Later he says that not believing that man evolved from lower life forms is like not believing the sun is a star. Our nation is being overrun with anti-intellectual people who scoff at true science. The Intelligent Design movement is a scheme to replace science with religion by people who get PhDs to provide a cloak of respectability for their anti-science agenda. And so on.
What makes Harris’ book postmodern and not simply modern is that it treats Christian “fantasies” not merely as rational errors, but as dangerous cultural and political power plays. I have no desire to scoff at this book. There is too much right-wing, radio-show-type Christian scoffing. Besides, I am old enough to be Sam Harris’ father (I was twenty-one when he was born), and that makes me want to rescue a son, not skewer a peer.

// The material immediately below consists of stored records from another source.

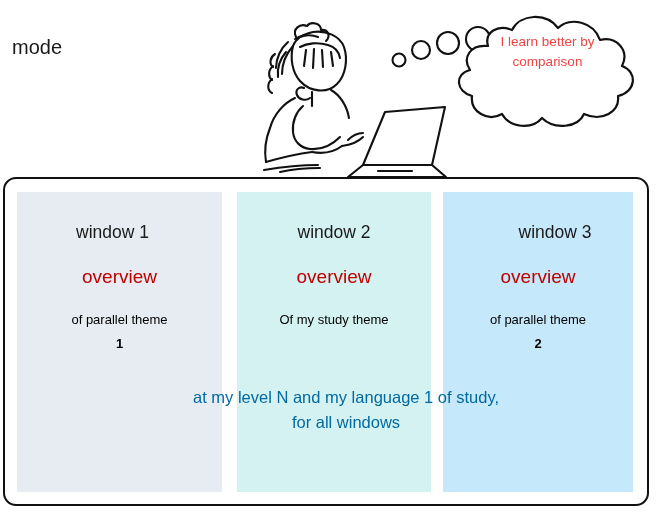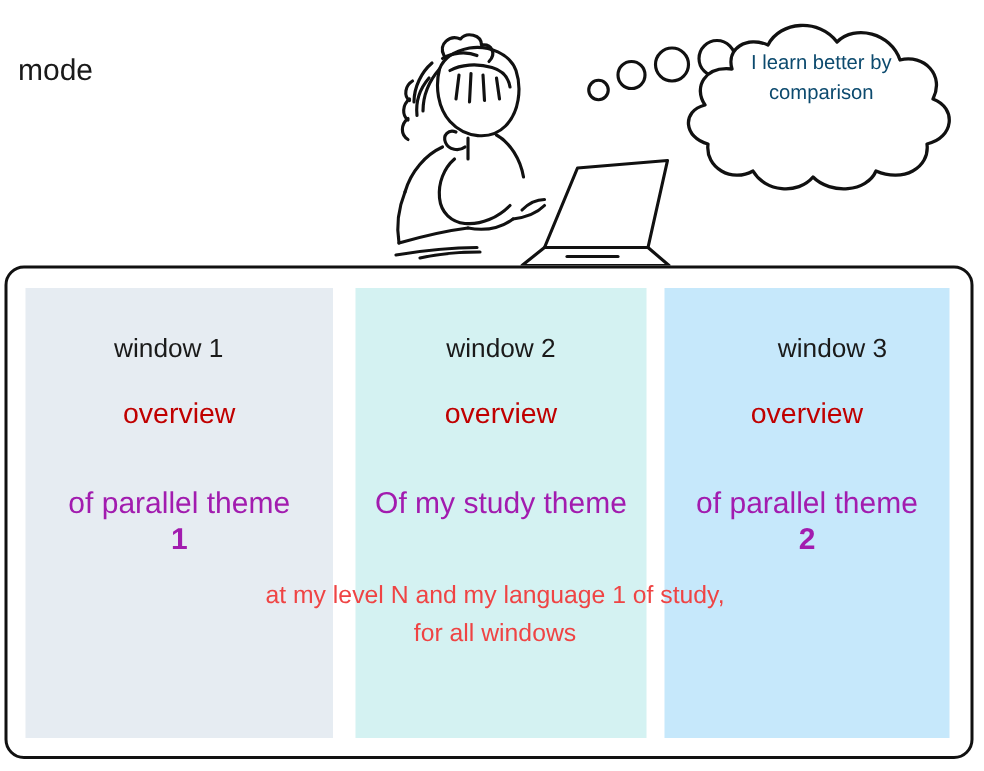--- a/index.html
+++ b/index.html
@@ -66,21 +66,21 @@
     height: 125px;
   }
   #thought-bubble-text {
     position: absolute;
     left: 470px;
     top: 32px;
     width: 155px;
     text-align: center;
     font-size: 13.5px;
     line-height: 20px;
-    color: #0c4a6e;
+    color: #ef4444;
   }
 
   
   #frame {
     position: absolute;
     left: 3px;
     top: 177px;
     width: 646px;
     height: 329px;
     border: 2.5px solid #111111;
@@ -119,42 +119,41 @@
     color: #c00000;
   }
   #overview-1 { left: 17px;  width: 205px; }
   #overview-2 { left: 237px; width: 194px; }
   #overview-3 { left: 443px; width: 190px; }
 
   .window-sub {
     position: absolute;
     top: 308px;
     text-align: center;
-    font-size: 20px;
+    font-size: 13px;
     line-height: 24px;
-    color: #a21caf;
-    margin-top: 16px;
+    color: #000000;
   }
   #sub-1 { left: 10px;  width: 219px; }
   #sub-2 { left: 237px; width: 194px; }
   #sub-3 { left: 440px; width: 196px; }
 
   .window-sub b {
     font-weight: bold;
   }
 
   #footnote {
     position: absolute;
-    left: 60px;
+    left: 76px;
     top: 385px;
     width: 540px;
     text-align: center;
     font-size: 16.5px;
     line-height: 25px;
-    color: #ef4444;
+    color: #0369a1;
   }
 
   svg { display: block; }
 </style>
 </head>
 <body>
 
 <div id="header">
 
   <div id="mode-label">mode</div>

Of course, he thinks I am the one who needs to be rescued. My concern for us evangelicals is not that we bash Harris but that we try not to give the impression that we fear science, and that we make clear that we want Sam Harris to have the freedom to say false things about us.
So my dip into Harris’ book was good for me. I may even read more. I don’t fear it. I wish he didn’t fear us. God, he should fear. But I will do all I can to keep my fellow Christians from playing God. As long as Christ’s kingdom comes not by the sword but by the Spirit and the Truth, I will resist the unholy union of conscientious church and coercive state. I stand with those who believe that Christ is the best foundation for a view of the state that refuses to enforce Christ. I also stand with those who believe that true science (not presuppositional secularism) will not contradict true biblical interpretation.